Go to the line holding "Polo Ralph Lauren Double-Knit" in the entries below and write out exactly every line down to and including the line holding "total: 3761.25 -> 3929.13".

### Exercise data
=== Section Start ===
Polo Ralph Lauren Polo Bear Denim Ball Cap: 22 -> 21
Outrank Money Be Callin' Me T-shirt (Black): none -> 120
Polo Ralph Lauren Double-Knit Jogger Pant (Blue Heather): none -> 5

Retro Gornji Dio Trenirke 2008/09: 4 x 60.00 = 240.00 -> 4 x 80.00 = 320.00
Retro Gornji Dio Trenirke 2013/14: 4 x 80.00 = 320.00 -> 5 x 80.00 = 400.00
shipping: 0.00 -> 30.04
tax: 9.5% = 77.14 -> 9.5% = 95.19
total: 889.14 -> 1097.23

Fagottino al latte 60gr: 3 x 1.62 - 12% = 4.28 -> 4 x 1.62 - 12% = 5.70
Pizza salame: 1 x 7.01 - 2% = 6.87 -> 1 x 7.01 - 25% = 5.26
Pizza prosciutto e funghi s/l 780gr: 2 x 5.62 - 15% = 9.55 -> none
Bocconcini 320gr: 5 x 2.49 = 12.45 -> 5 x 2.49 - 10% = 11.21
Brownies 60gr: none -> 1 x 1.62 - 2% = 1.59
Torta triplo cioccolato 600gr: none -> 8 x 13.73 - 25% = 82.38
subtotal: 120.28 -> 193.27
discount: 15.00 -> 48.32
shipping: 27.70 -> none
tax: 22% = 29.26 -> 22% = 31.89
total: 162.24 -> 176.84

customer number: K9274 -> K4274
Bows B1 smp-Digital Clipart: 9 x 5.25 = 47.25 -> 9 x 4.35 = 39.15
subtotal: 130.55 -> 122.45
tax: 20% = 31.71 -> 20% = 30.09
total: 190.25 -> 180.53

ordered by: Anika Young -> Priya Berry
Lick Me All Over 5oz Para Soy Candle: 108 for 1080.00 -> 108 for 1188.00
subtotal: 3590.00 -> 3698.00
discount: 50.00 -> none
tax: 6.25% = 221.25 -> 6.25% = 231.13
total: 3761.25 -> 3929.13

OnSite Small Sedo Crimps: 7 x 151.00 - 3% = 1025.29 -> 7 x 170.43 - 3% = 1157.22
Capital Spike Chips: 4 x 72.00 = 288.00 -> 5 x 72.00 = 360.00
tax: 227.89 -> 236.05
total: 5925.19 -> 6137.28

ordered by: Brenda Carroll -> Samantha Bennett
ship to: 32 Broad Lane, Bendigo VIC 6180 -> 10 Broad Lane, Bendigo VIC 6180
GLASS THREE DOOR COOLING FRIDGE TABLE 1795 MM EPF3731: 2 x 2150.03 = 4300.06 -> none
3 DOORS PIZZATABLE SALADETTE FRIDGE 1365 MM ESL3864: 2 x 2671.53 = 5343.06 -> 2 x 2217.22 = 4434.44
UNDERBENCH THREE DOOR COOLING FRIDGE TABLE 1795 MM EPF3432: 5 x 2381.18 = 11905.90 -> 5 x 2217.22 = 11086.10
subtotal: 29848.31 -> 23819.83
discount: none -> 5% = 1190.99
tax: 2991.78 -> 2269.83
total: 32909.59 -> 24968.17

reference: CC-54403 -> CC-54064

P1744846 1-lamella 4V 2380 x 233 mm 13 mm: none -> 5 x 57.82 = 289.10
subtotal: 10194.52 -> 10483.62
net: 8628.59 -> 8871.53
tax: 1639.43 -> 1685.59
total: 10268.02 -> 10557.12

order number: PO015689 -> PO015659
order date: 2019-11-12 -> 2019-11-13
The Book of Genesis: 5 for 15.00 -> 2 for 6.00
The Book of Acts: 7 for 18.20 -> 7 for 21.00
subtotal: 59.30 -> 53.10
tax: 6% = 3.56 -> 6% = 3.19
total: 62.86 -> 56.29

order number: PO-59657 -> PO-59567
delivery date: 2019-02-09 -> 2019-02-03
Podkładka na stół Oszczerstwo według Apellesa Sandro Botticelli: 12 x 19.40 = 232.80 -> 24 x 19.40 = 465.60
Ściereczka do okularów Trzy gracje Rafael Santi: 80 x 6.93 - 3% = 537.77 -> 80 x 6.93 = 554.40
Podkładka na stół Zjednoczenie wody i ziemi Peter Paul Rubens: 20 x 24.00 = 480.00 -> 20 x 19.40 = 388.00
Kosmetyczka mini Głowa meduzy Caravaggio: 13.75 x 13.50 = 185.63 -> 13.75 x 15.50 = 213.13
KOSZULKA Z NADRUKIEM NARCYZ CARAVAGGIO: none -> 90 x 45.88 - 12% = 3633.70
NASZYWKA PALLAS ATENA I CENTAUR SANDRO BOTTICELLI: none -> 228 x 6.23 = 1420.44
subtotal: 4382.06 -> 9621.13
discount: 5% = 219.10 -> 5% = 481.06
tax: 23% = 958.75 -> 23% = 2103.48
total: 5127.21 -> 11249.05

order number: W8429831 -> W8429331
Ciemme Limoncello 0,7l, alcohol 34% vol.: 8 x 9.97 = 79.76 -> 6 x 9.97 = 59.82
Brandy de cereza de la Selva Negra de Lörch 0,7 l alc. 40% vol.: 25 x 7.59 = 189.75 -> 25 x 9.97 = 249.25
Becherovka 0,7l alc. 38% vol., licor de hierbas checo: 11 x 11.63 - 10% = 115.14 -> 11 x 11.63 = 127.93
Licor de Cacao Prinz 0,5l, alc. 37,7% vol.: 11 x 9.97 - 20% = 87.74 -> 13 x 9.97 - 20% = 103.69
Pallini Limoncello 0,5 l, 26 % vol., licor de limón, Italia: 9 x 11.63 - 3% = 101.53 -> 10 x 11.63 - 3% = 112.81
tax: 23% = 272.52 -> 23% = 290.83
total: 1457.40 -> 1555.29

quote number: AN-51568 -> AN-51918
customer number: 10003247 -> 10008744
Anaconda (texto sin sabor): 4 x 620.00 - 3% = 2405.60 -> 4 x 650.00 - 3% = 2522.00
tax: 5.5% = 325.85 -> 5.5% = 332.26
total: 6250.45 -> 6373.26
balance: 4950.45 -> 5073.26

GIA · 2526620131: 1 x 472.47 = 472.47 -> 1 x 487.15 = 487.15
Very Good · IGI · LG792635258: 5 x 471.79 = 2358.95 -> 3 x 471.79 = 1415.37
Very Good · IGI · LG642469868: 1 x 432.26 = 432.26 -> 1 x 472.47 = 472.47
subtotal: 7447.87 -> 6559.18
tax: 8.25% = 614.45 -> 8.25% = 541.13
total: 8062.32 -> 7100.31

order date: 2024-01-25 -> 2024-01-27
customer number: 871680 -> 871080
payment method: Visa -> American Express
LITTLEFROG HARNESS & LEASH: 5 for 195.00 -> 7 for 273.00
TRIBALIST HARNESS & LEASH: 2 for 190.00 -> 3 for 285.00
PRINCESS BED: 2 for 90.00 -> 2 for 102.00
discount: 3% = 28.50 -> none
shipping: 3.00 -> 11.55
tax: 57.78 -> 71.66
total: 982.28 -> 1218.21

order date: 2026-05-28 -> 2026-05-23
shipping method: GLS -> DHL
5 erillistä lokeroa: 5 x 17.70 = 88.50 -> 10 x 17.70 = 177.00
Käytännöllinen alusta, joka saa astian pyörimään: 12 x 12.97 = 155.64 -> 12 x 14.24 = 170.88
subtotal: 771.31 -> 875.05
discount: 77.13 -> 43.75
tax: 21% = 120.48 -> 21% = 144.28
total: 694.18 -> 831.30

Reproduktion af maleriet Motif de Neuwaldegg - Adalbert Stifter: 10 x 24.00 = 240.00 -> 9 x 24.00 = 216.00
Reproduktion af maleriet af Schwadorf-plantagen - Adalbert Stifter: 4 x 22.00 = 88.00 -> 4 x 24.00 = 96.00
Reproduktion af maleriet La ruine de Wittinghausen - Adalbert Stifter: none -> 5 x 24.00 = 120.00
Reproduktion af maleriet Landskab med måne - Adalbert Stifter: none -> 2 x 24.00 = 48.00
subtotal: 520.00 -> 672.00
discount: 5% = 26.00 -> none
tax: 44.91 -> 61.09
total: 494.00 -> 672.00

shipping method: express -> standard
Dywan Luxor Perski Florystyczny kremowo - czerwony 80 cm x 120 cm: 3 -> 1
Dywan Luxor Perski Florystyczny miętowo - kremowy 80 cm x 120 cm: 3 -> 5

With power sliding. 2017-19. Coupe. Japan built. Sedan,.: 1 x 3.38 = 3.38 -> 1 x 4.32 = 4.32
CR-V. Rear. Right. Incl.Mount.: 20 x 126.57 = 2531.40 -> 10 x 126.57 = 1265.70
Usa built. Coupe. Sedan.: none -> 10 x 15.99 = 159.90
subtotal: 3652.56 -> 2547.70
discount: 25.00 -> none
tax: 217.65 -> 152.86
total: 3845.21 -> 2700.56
=== Section End ===
### Response for this exercise
Polo Ralph Lauren Double-Knit Jogger Pant (Blue Heather): none -> 5

Retro Gornji Dio Trenirke 2008/09: 4 x 60.00 = 240.00 -> 4 x 80.00 = 320.00
Retro Gornji Dio Trenirke 2013/14: 4 x 80.00 = 320.00 -> 5 x 80.00 = 400.00
shipping: 0.00 -> 30.04
tax: 9.5% = 77.14 -> 9.5% = 95.19
total: 889.14 -> 1097.23

Fagottino al latte 60gr: 3 x 1.62 - 12% = 4.28 -> 4 x 1.62 - 12% = 5.70
Pizza salame: 1 x 7.01 - 2% = 6.87 -> 1 x 7.01 - 25% = 5.26
Pizza prosciutto e funghi s/l 780gr: 2 x 5.62 - 15% = 9.55 -> none
Bocconcini 320gr: 5 x 2.49 = 12.45 -> 5 x 2.49 - 10% = 11.21
Brownies 60gr: none -> 1 x 1.62 - 2% = 1.59
Torta triplo cioccolato 600gr: none -> 8 x 13.73 - 25% = 82.38
subtotal: 120.28 -> 193.27
discount: 15.00 -> 48.32
shipping: 27.70 -> none
tax: 22% = 29.26 -> 22% = 31.89
total: 162.24 -> 176.84

customer number: K9274 -> K4274
Bows B1 smp-Digital Clipart: 9 x 5.25 = 47.25 -> 9 x 4.35 = 39.15
subtotal: 130.55 -> 122.45
tax: 20% = 31.71 -> 20% = 30.09
total: 190.25 -> 180.53

ordered by: Anika Young -> Priya Berry
Lick Me All Over 5oz Para Soy Candle: 108 for 1080.00 -> 108 for 1188.00
subtotal: 3590.00 -> 3698.00
discount: 50.00 -> none
tax: 6.25% = 221.25 -> 6.25% = 231.13
total: 3761.25 -> 3929.13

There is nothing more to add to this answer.